Fresh Harvest began as a custom harvester for Fresh Express, a bagged salad firm, and evolved into the supplier of labor to harvest 20 percent of the state’s lettuce for bagged salads and 20 percent of the state’s berries. Fresh Harvest is proud of its ability to help workers with leadership potential to become supervisors.

ISA Contracting, by contrast, hires mostly local workers to harvest mature green tomatoes for $0.72 per five-gallon bucket, a piece rate that enables many workers to earn $20 an hour or more for five-six hour days picking at an intense pace. ISA serves several of the state’s eight major tomato grower-shippers, and began to recruit H-2A workers in 2017, using current workers from Oaxaca to recruit 45 additional workers in Oaxaca. ISA and the workers had good experiences: 300 more workers in Oaxaca want to come as H-2A workers in 2018.

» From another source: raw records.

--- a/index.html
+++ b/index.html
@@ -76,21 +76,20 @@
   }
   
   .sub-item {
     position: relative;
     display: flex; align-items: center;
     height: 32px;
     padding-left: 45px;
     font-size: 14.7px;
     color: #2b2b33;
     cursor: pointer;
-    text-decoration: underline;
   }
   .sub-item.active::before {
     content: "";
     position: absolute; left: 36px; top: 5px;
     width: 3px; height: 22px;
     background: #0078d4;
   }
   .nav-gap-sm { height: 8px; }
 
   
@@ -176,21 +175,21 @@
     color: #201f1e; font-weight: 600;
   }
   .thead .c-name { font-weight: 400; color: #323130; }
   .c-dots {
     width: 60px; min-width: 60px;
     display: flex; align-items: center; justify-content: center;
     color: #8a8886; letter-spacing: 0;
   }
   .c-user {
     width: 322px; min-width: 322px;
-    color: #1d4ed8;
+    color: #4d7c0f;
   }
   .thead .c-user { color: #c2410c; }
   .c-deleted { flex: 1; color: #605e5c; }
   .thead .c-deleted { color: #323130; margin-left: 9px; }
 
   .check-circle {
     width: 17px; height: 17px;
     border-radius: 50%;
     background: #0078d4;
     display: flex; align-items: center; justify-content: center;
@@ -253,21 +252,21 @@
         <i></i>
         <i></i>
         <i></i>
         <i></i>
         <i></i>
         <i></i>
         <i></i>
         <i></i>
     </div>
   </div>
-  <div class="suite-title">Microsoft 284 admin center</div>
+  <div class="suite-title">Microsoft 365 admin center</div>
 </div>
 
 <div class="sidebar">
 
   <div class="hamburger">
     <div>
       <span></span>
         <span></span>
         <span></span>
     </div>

Careful recruitment in Mexico is key for both Fresh Harvest and ISA. Worker interest in US jobs paying $13 an hour and offering transportation and housing is very high, but many of the workers who want to become H-2As are not productive enough to justify US wages that are 10 times more than prevailing farm wages in Mexico. Fresh Harvest tests workers in Mexico, having them climb a ladder with a 60-pound weight to see if they can pick avocados and wheel a strawberry cart to determine if they will be productive berry pickers.

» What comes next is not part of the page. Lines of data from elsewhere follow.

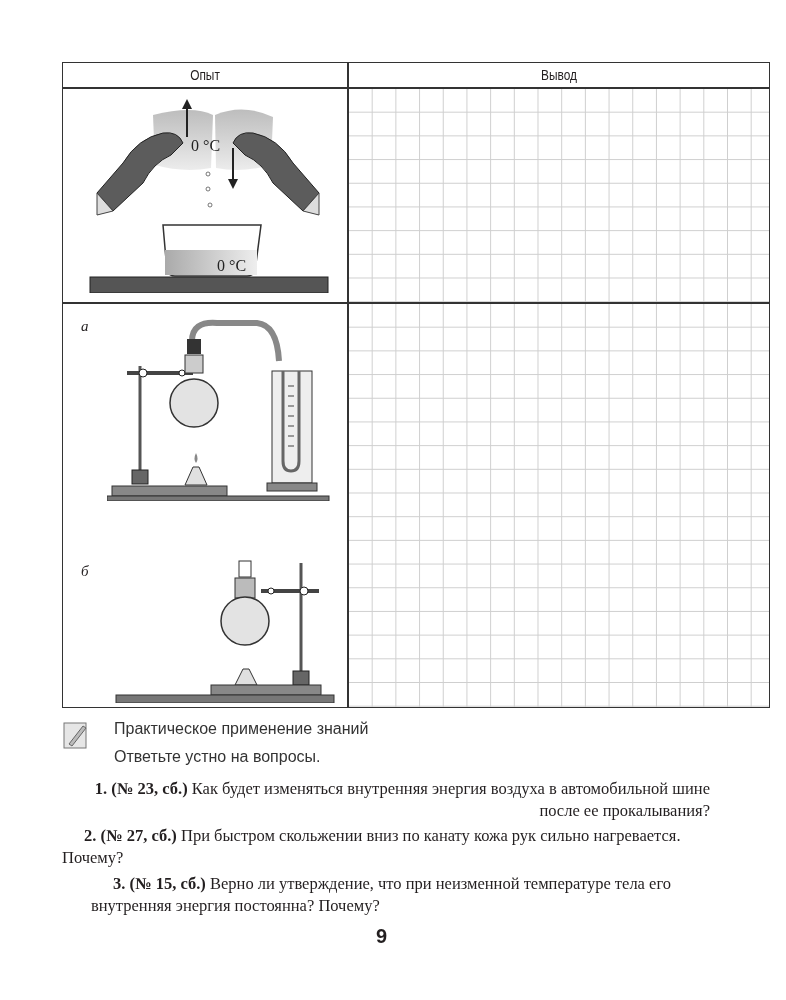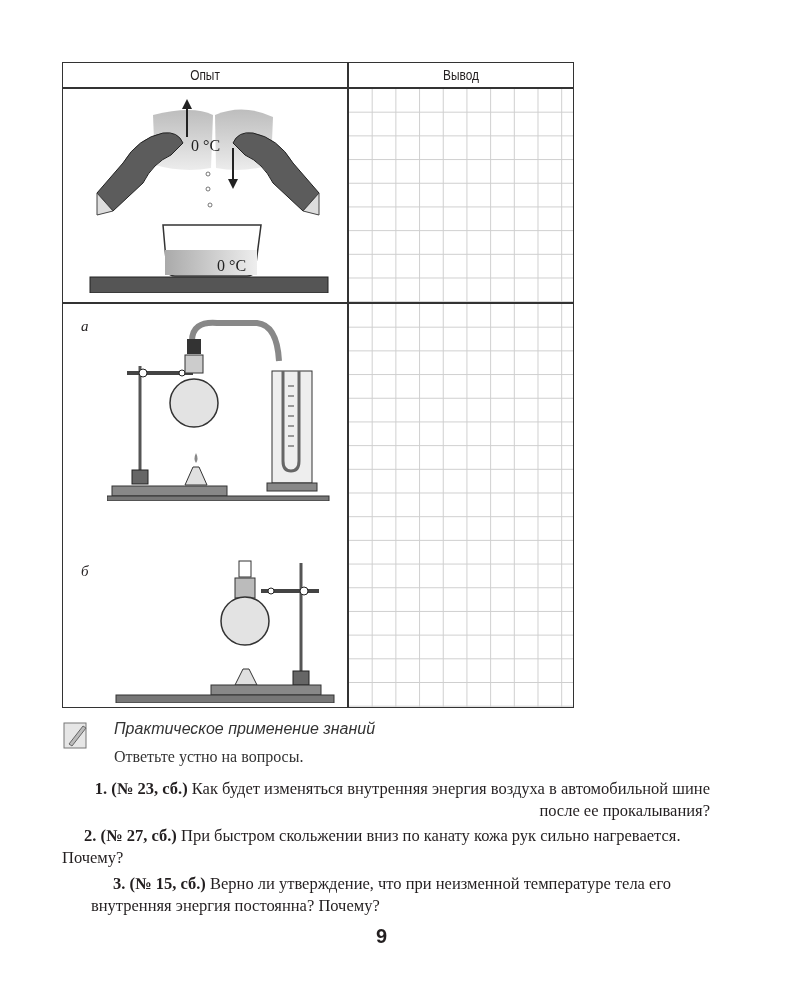--- a/index.html
+++ b/index.html
@@ -1,26 +1,26 @@
 <!DOCTYPE html>
 <html><head>
 <meta charset="utf-8">
 <style>
   html,body{margin:0;padding:0;background:#fff;}
   body{width:786px;height:1000px;position:relative;overflow:hidden;font-family:"Liberation Serif",serif;color:#231f20;}
-  .table{position:absolute;left:62px;top:62px;width:512px;height:646px;border:1.5px solid #333;box-sizing:border-box;}
+  .table{position:absolute;left:62px;top:62px;width:708px;height:646px;border:1.5px solid #333;box-sizing:border-box;}
   .hdr{position:absolute;top:0;height:25px;line-height:25px;text-align:center;font-family:"Liberation Sans",sans-serif;font-size:14px;transform:scaleX(0.85);}
   .vline{position:absolute;top:0;bottom:0;left:284px;width:1.5px;background:#333;}
   .hline{position:absolute;left:0;right:0;height:1.5px;background:#333;}
   .grid{position:absolute;left:286px;right:0;background-image:linear-gradient(to right,#cfcfcf 1px,transparent 1px),linear-gradient(to bottom,#cfcfcf 1px,transparent 1px);background-size:23.7px 23.7px;background-position:-1px -1px;}
   .fig{position:absolute;}
   .label-it{position:absolute;font-style:italic;font-size:15px;font-family:"Liberation Serif",serif;}
   .note-icon{position:absolute;left:63px;top:720px;width:26px;height:30px;}
-  .section{position:absolute;left:114px;top:720px;font-family:"Liberation Sans",sans-serif;font-style:italic;font-size:16px;color:#333;}
-  .instr{position:absolute;left:114px;top:748px;font-family:Liberation Serif, serif;font-size:16px;color:#333;}
+  .section{position:absolute;left:114px;top:720px;font-family:"Liberation Sans",sans-serif;font-size:16px;color:#333;}
+  .instr{position:absolute;left:114px;top:748px;font-family:Liberation Sans, sans-serif;font-size:16px;color:#333;}
   .q{position:absolute;left:62px;width:648px;font-size:16.5px;line-height:22px;text-indent:22px;}
   .q b{font-weight:bold;}
   .pagenum{position:absolute;left:376px;top:925px;font-family:"Liberation Sans",sans-serif;font-weight:bold;font-size:20px;}
 </style>
 </head>
 <body>
 
 <div class="table">
   <div class="hdr" style="left:0;width:284px;">Опыт</div>
   <div class="hdr" style="left:286px;right:0;">Вывод</div>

H-2A workers are younger than the state’s average crop worker, typically in their early 30s rather than their late 30s. Recruiting an H-2A worker involves costs of up to $1,000 per worker for visas and transportation, plus housing in the US, but ensures “loyal” workers who are tied to the employer. As the H-2A program continues to expand in coastal areas with high living costs, finding housing looms as a major challenge.

There are reports of competition and resentment between H-2A and local workers in Salinas that arise from the high cost of housing. Many local workers rent housing and, with the HUD fair market rent for a 2-bedroom apartment in Monterey county $1,433 a month in 2018, a worker earning $700 a week or $2,800 a month would be paying half of his/her gross earnings in rent. H-2A workers who do not pay rent or social security taxes and have more take-home pay.

Half of the state’s farm workers are in the eight-county San Joaquin Valley between Stockton and Bakersfield, and most are employed to harvest tree fruits. San Joaquin Valley growers have been slower to embrace the H-2A program than Salinas-area berry and vegetable growers, in part because workers are more available in the lower-cost-of-living San Joaquin Valley.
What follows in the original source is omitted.